Robust Principle Component Analysis

Principle component analysis (PCA) is the most widely used dimension reduction technique. Given a matrix $\mathbf{X} \in \mathbb{R}^{m \times n}$ in which each column of $\mathbf{X}$ represents a measurement and the rank of $\mathbf{X}$ is $r$, PCA solves the optimization problem as follows:

\[\DeclareMathOperator*{\argmin}{arg\,min} \begin{equation} \begin{split} \argmin_{\mathbf{L} \in \mathbb{R}^{m \times n}} &\ \|\mathbf{X} - \mathbf{L}\|_F^2\\ \text{s.t.} &\ \ rank(\mathbf{L}) = l, l \ll r \end{split} \end{equation}\]

which is also known as low-rank approximation. Mathematically, it can be expressed as $\mathbf{X}=\mathbf{L}+\mathbf{N}$, where each element of $\mathbf{N}$ follows an iid normal distribution.

The Eckart-Young-Mirsky theorem states that the best rank-$l$ approximation in terms of the Frobenius norm is $\mathbf{L} = \sum_{i=1}^{l} \sigma_i u_i v_i^T$, where $\mathbf{X} = \sum_{i=1}^{r} \sigma_i u_i v_i^T$ represents the compact SVD of $\mathbf{X}$. The proof of this theorem can be found in this note.

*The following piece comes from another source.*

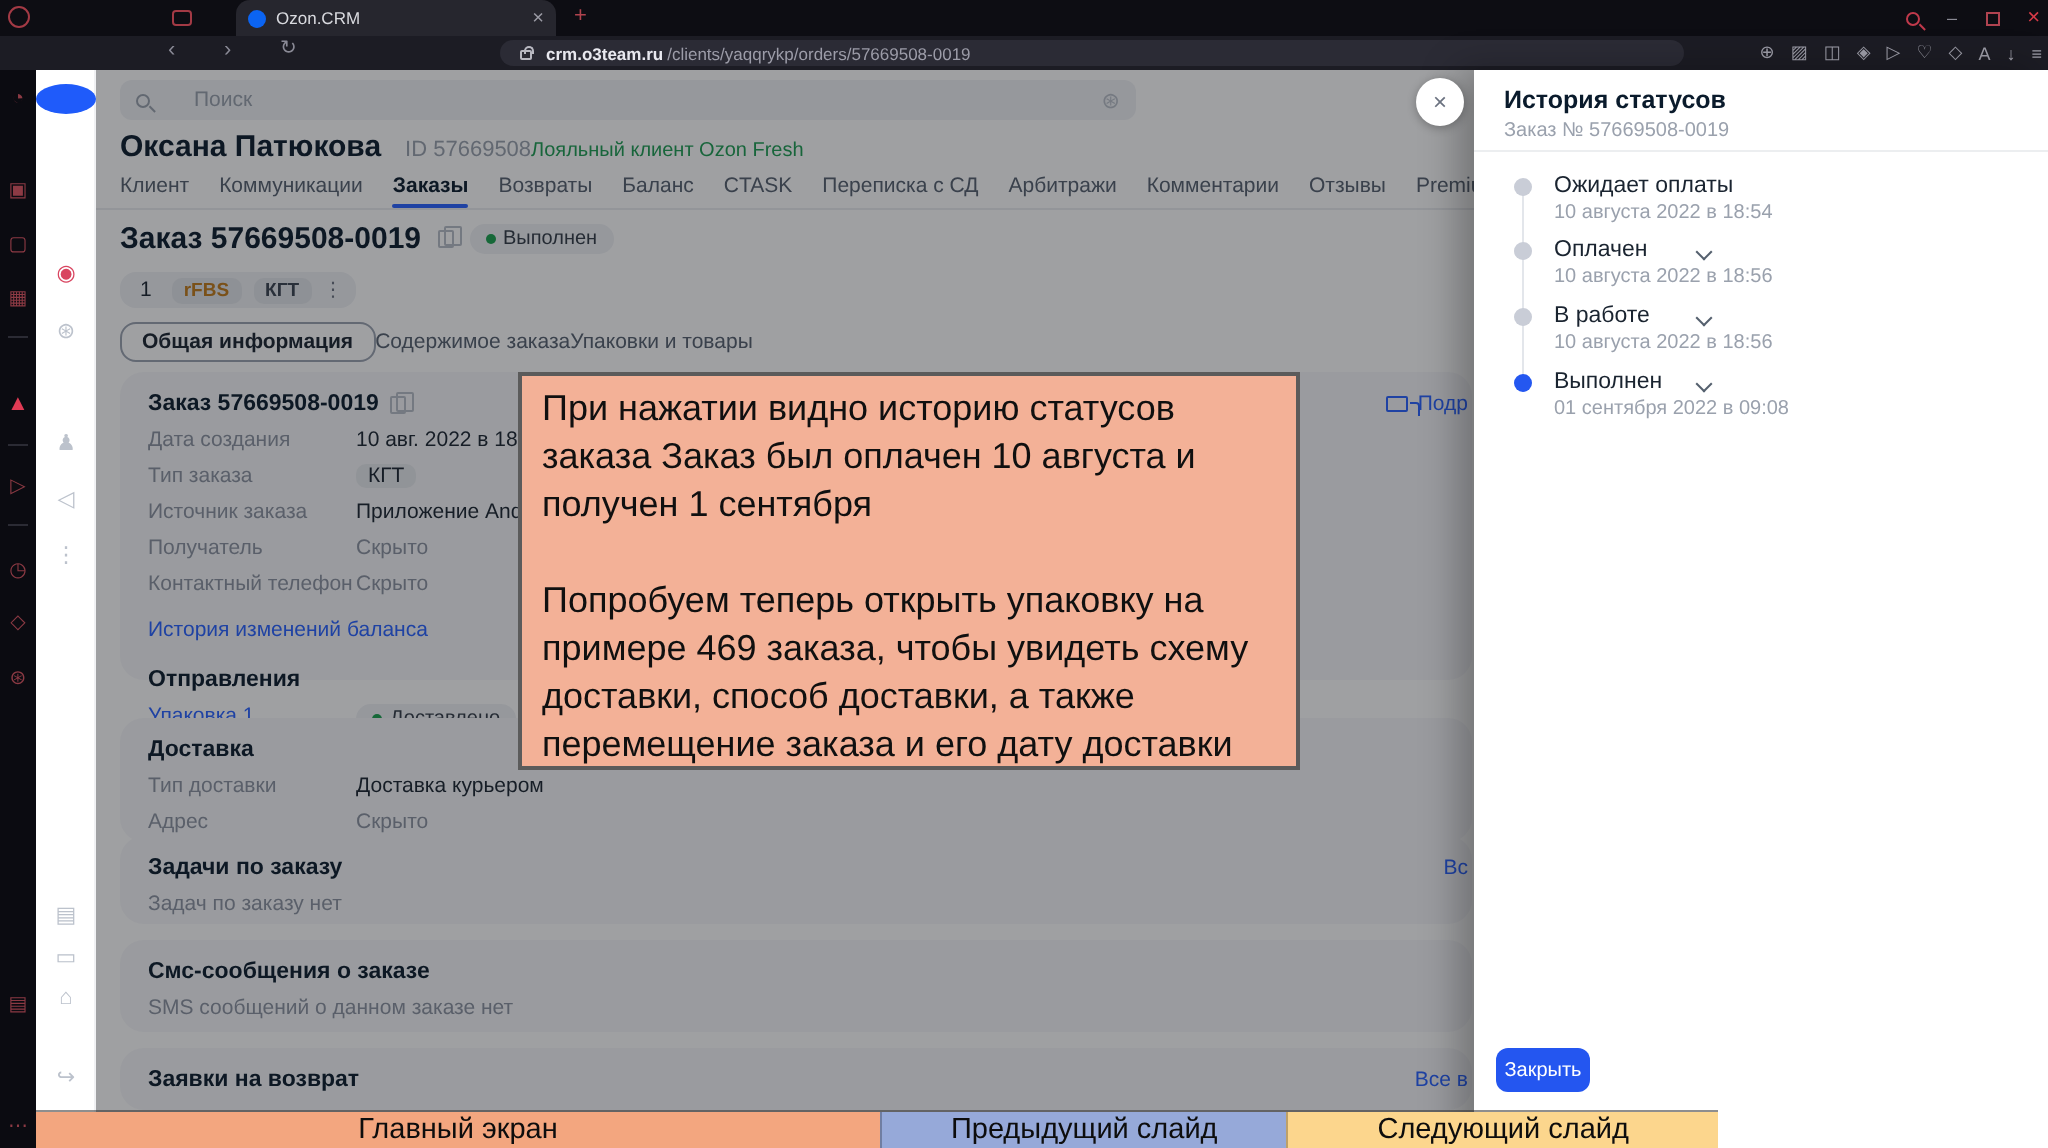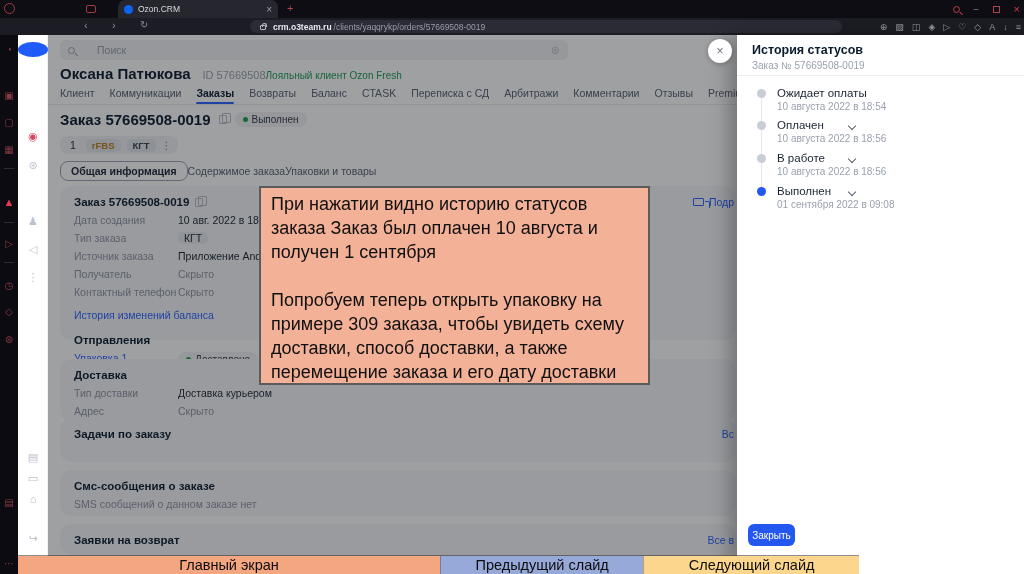"Попробуем теперь открыть упаковку на" p { text: 309 -> 469 }
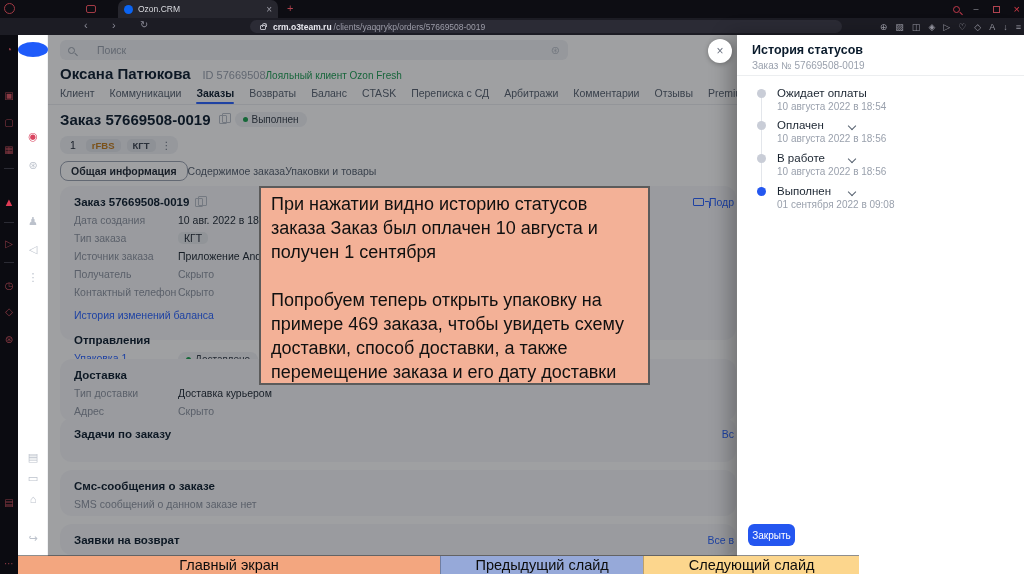"Задач по заказу нет" div.frow { html: none -> <div> <span>Задач по заказу нет</span> </div> }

I also have a note talking about PCA in decomposition formula.

Introduction to RPCA

One drawback of PCA is that it is highly sensitive to corrupted data. The “corrupted” here means significant changes occur on measurements, like specularities on human face images or missing records in database. That’s why robust principle component analysis (RPCA) comes. RPCA aims to recover a low-rank matrix $\mathbf{Y}$ from highly corrupted measurements $\mathbf{X}=\mathbf{L}+\mathbf{S}$, where the elements in $\mathbf{S}$ can have arbitrarily large magnitude and they are supposed to be sparse. The optimization problem is:

\[\begin{equation} \begin{split} \argmin_{\mathbf{L}, \mathbf{S} \in \mathbb{R}^{m \times n}} &\ \|\mathbf{L}\|_* + \lambda \|vec(\mathbf{S})\|_1\\ \text{s.t.} &\ \mathbf{L} + \mathbf{S} = \mathbf{X} \end{split} \end{equation}\]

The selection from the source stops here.